You know, I walked in here fully intending to update, and just feel all blah and can't do it. I'll write something tonight and post it tomorrow.

Must. get. new. site. up.

-- Anonymous, February 20, 2001


I handled the D/FW business, y'all. 'Cause that's what I do. I handle my business.

-- Anonymous, February 20, 2001

I chat tomorrow: http://cgi1.usatoday.com/mchat/20010221002/tscript.htm

Y'all, I could not feel more terrible (terribler?) right now, but I have to go work out because I missed yesterday and can't go tomorrow. So at some point soon, I'm dragging myself downstairs and riding the bike and lifting some weights. Because I'm good like that.

-- Anonymous, February 20, 2001


I'll go check you out, Al. I just updated. More uninteresting blather. I will email boo back, though. I don't want to be sneaky, because she knows that I'm not crazy about RG.

AB, MATH miss you!

-- Anonymous, February 20, 2001


Ooh, T, I just looked at Mignon Faget's Louisiana section. How much do I want that fleur-de-lis pendant? A lot lot.

-- Anonymous, February 20, 2001

Also, T, let me know how you like Waiting. I gave that to Meredith for Christmas and bought In the Pond for me. I loved it.

-- Anonymous, February 20, 2001

Oh! I have the fleur-di-lis pendant, and I'm tempted to just string it on a pearl neclace myself. I gave Joh the red bean bracelet for Christmas, because really, everyone needs a bean on their wrist.
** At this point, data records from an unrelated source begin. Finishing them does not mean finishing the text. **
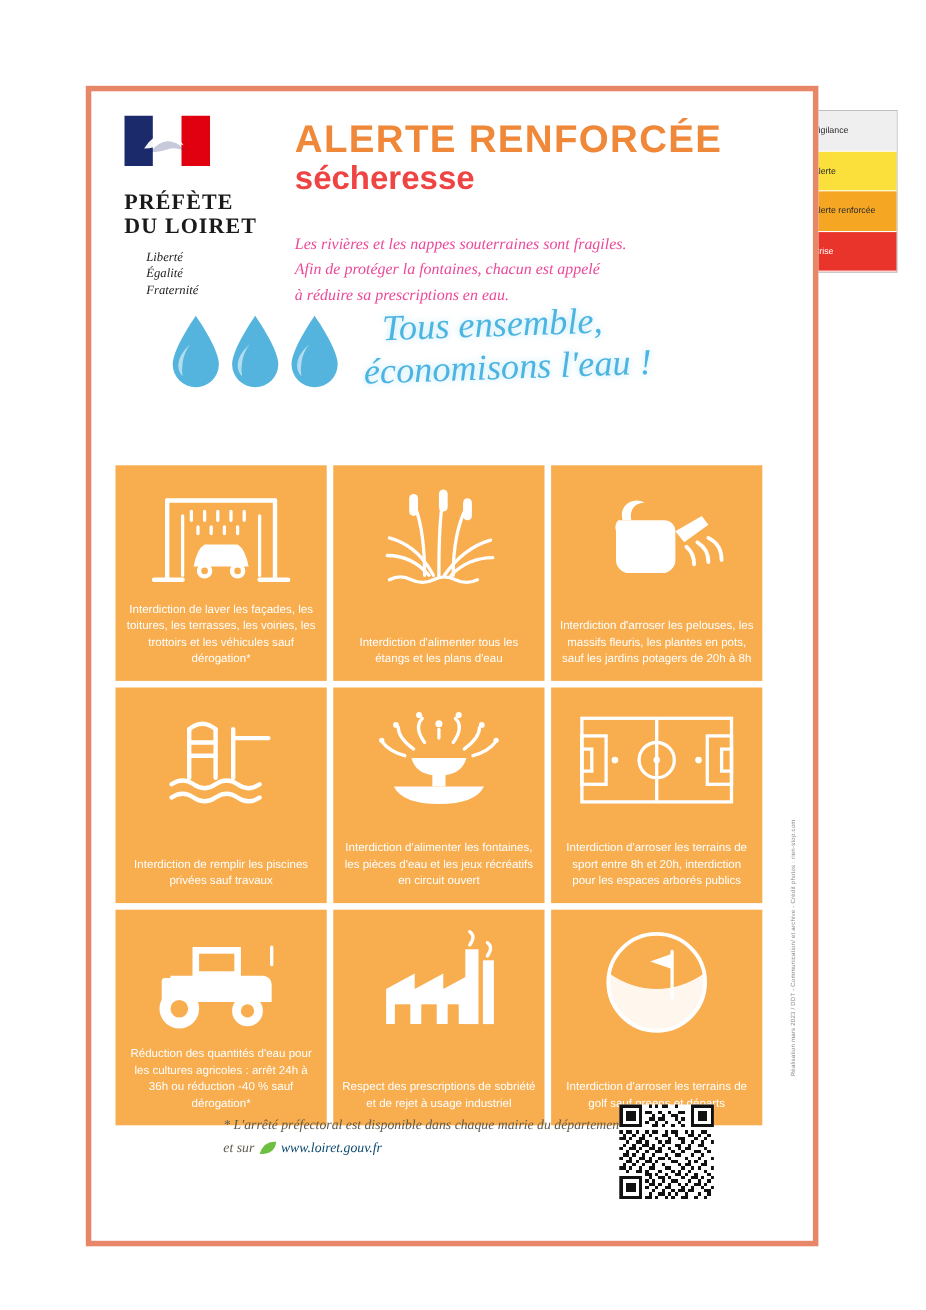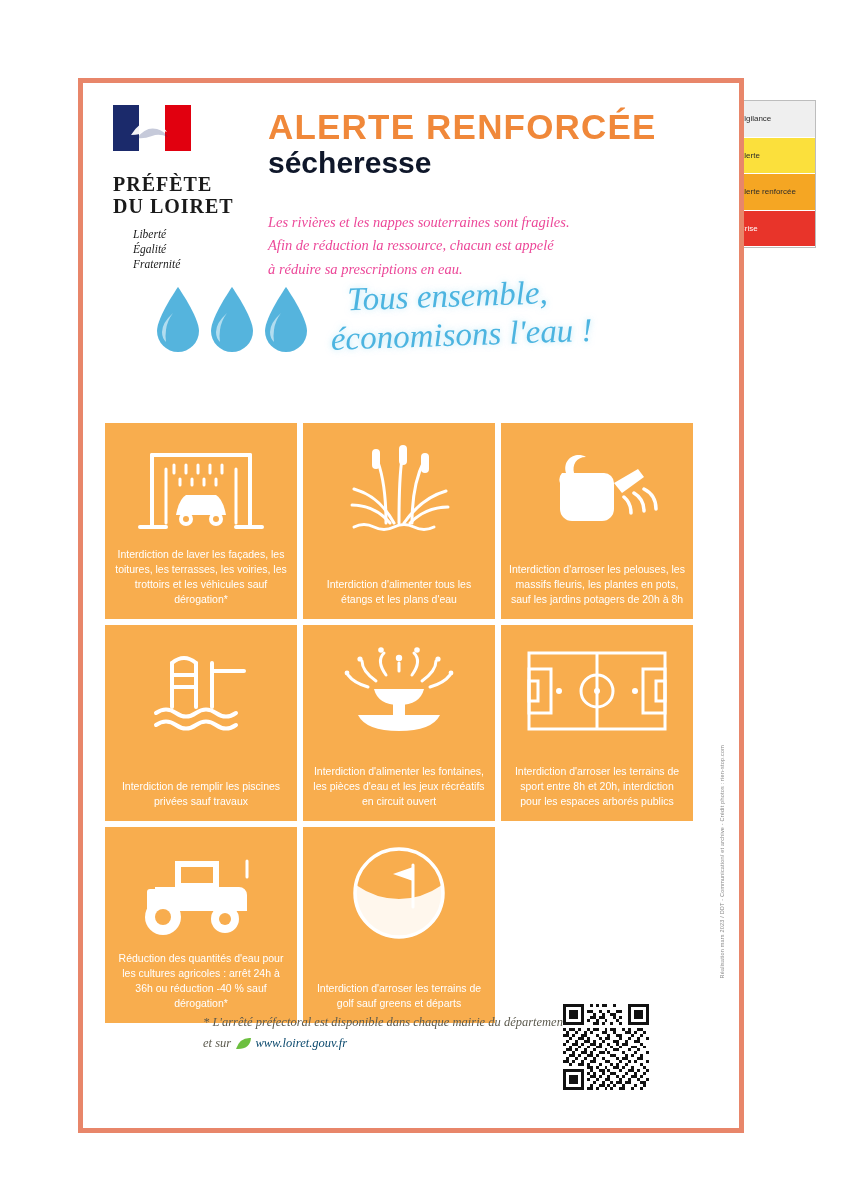"sécheresse" .title-sub { color: #0f172a -> #ef4444 }
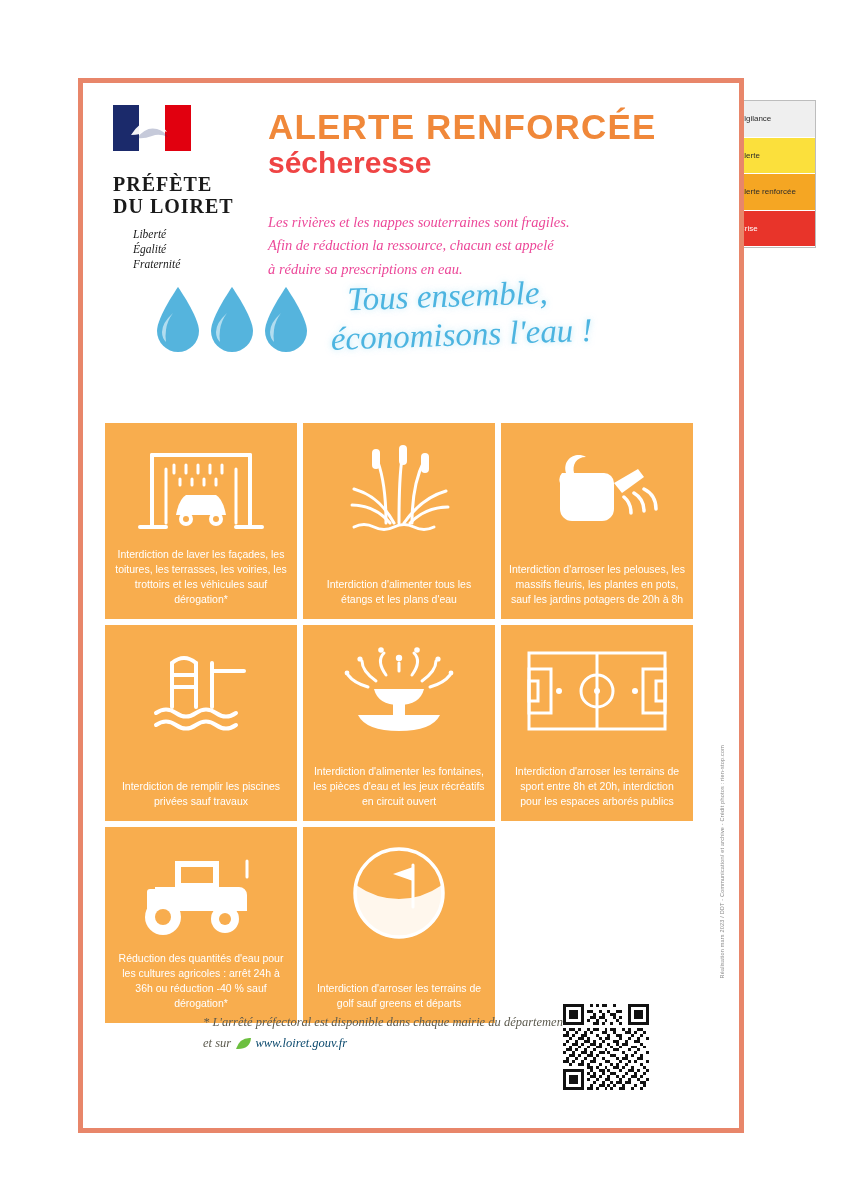"Afin de réduction la ressource," div { text: réduction la ressource -> protéger la fontaines }
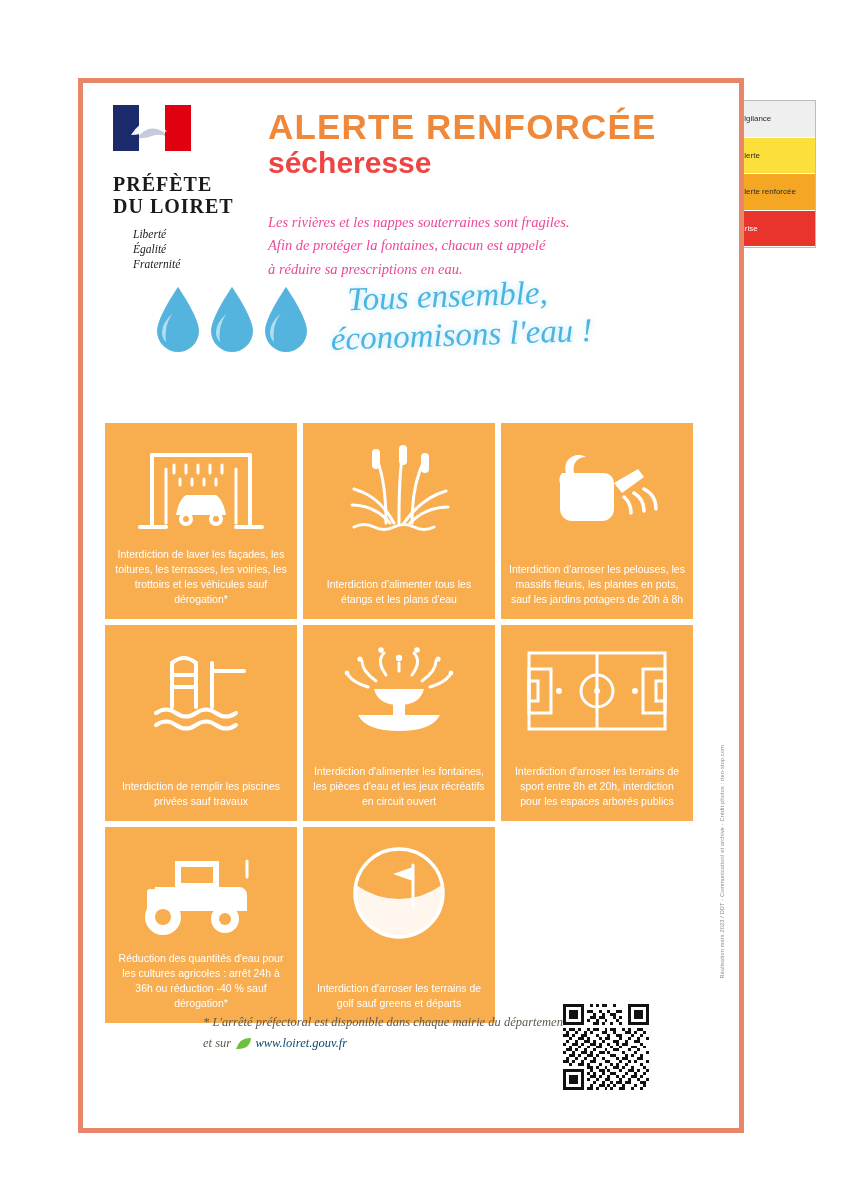"Respect des prescriptions de sobriété" div.cell { html: none -> <div> <div> <svg> <g> <path></path> <rect></rect> <rect></rect> </g> <g> <rect></rect> <rect></rect> <rect></rect> </g> <g> <path></path> <path></path> </g> </svg> </div> <div>Respect des prescriptions de sobriété et de rejet à usage industriel</div> </div> }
It's a luck thing - they put beans in king cakes before they used the baby Jesus.

I have got to order that king cake.

-- Anonymous, February 20, 2001


AB, I will. I may go ahead and read it - I read the prologue, but then stopped. But it's a lot different from Soul Mountain, which is really more of an experiment in perspective, and a fragmented travelogue of Gao's journey through rural China, than it is a novel.
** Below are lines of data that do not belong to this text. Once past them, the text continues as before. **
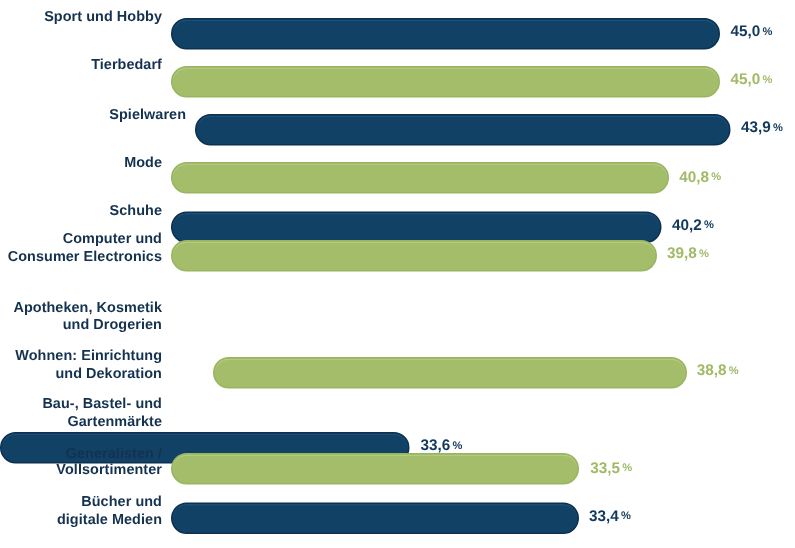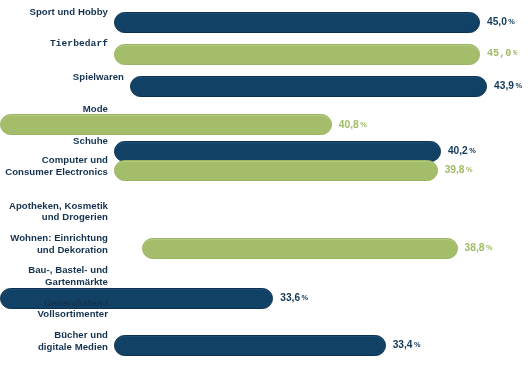"Tierbedarf" div.row { font-family: Liberation Mono, monospace -> none }
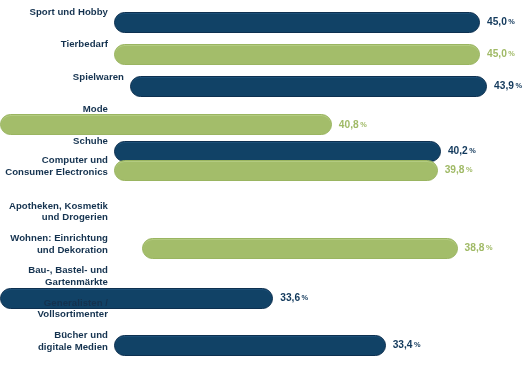"Mode" div.row { flex-direction: column -> none }
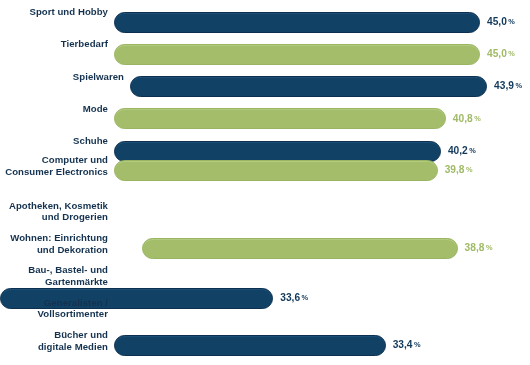"33,5 %" div.bar-area { html: none -> <div> <div></div> <div><span>33,5</span><span>%</span></div> </div> }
-- Anonymous, February 20, 2001

Well kiddies, I'm out.

I can't wait to hear what Boo says!

Expect a sad update from me tonight.

-- Anonymous, February 20, 2001


I'm oot as well. But tomorrow? Back on days! How great is that?

And I will have an update tomorrow morning, even if it's just 20 minutes of freewriting.

-- Anonymous, February 20, 2001


I'm heading home, too. Time to bring out the big-ass pot.

-- Anonymous, February 20, 2001

I feel so unconnected from my MATHletes lately. Sigh...

I'm oot. I just want to go home and sleep for days. Everyone around me is saying that. I think the fatigue may be a residual of that awful sinus infection I had several weeks ago. Hmm.

Looks like an Uncle Ben's rice bowl night for this single girl. Don't feel like standing up to cook. Wish I could have some of T's fettucine...

I'll try to check in later to read H's sad entry. Why sad?